In the NHS, when synthetic datasets are generated, or synthetic data-producing models released, there is currently little support for validating the privacy of the data and benchmarking the product against any standards. This leads to a dependence on the party generating the data to prove the privacy, which creates a conflict of interest.

As assessing the privacy of generated synthetic data is a difficult task we have often found that this acts as a blocker to the data being finally shared and used for the very purpose it was created.

A common approach is to use adversarial attacks on the data to prove what information can be ascertained if the attack has different levels of information. While many guides to carrying out adversarial attacks to recover real information from synthetic datasets are in the literature, the style of attacks are highly varied, and specific to particular cases. To make a tool that could be applied across multiple projects and be used as a benchmark for privacy we needed to focus on membership inference attacks. Two scenarios were identified that we aimed to address:

A proof of concept suite of extensible tools were built, with example attack scenarios which can be deployed against a range of synthetic data models. By building for extensibility, additional attack scenarios can be built for and included in the suite in future. A set of high-level pipeline elements that handle stages common to synthetic data generation, attacks, or both, were developed. Each stage also included code-injection points, for generic deployability of the suite. These stages included: Dataset preprocessing, model training, shadow dataset generation, attack model training. Keeping these elements at a high level should cover many synthetic data modelling approaches, but may not be back-compatible with all pipelines described in the literature.

The included scenarios in this commission were all membership inference (MI) attacks where an attacker has no information about any individuals they expect to be present in the training set of a synthetic data model, and seek to recover partial or complete data records of individuals in the training set. Future work would need to consider other forms of attack such as linkage attacks.

Two specific scenarios were then developed

Scenario 1: Clear Box

Situation: Access to the synthetic dataset and a description of the generative model’s architecture and training procedure.

The rationale for this attack is that a particular model architecture and training procedure will lead to a particular level of overfitting on training data.

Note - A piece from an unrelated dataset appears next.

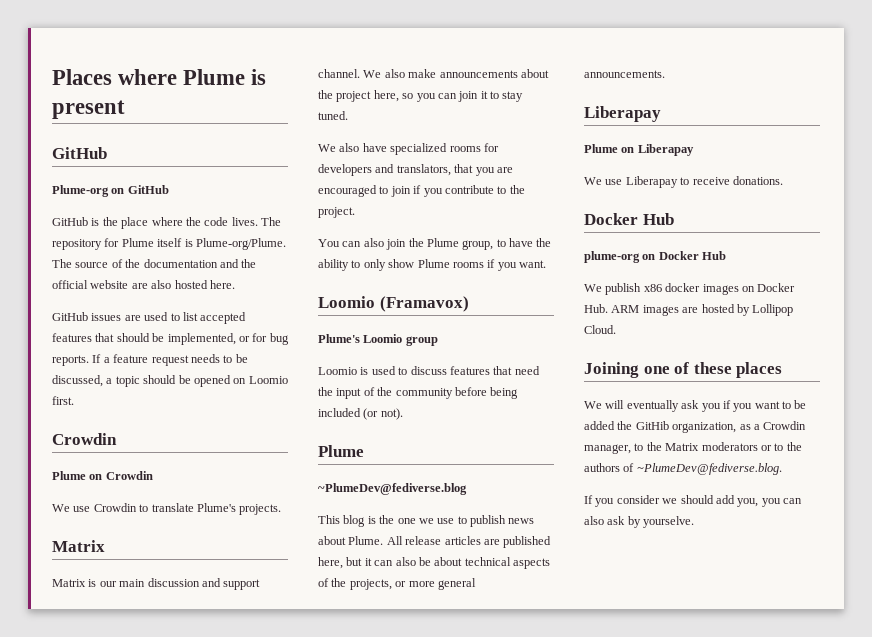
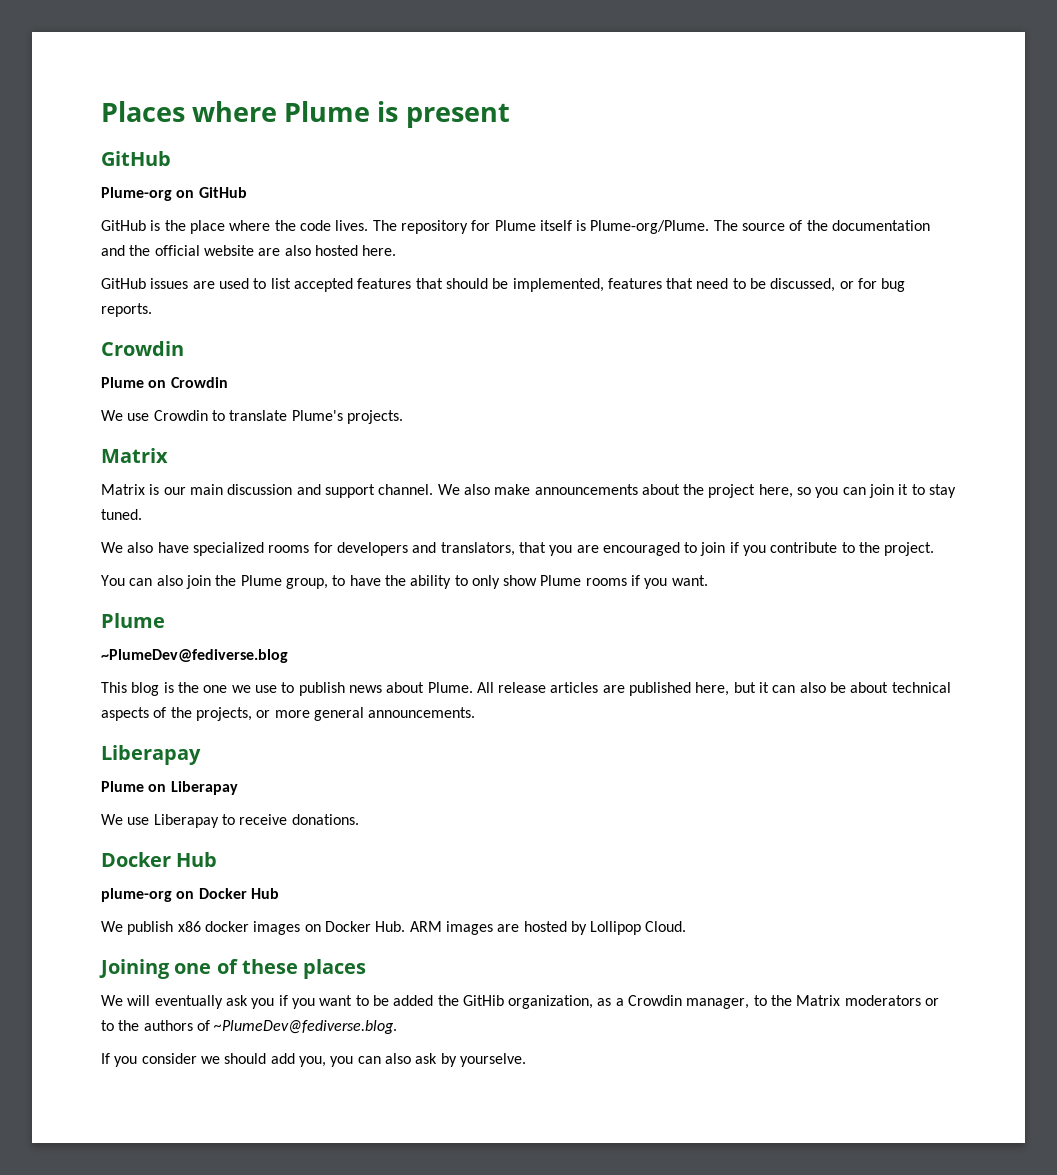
[238,333,289,345] [52,354,248,366] [52,375,288,387] [52,396,74,405] or for bug reports. If a feature request needs to be discussed, a topic should be opened on Loomio first. -> [607,278,906,292] [101,303,152,317] features that need to be discussed, or for bug reports.
[318,296,469,312] [318,334,438,346] [318,366,540,375] [318,387,519,399] [318,408,403,420] // Loomio (Framavox) // Plume's Loomio group // Loomio is used to discuss features that need the input of the community before being included (or not). -> (708, 580) none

A synthetic data model will then leave artefacts in its output synthetic data differently for input data that was and wasn’t in its training data.

However, each synthetic data model may leave different artefacts. It would be a simple exercise for an attacker to train an attack classifier against a single shadow model – essentially the classifier would only have to memorise that shadow model’s training set to achieve perfect accuracy.

Instead, by training against data produced by many instantiations of the same architecture and training procedure, the classifier must learn to recognise artefacts that differentiate ‘in training’ and ‘out of training’ data that generalise across the family of synthetic data models with the same architecture and training procedure, rather than seeking artefacts specific to a single shadow model.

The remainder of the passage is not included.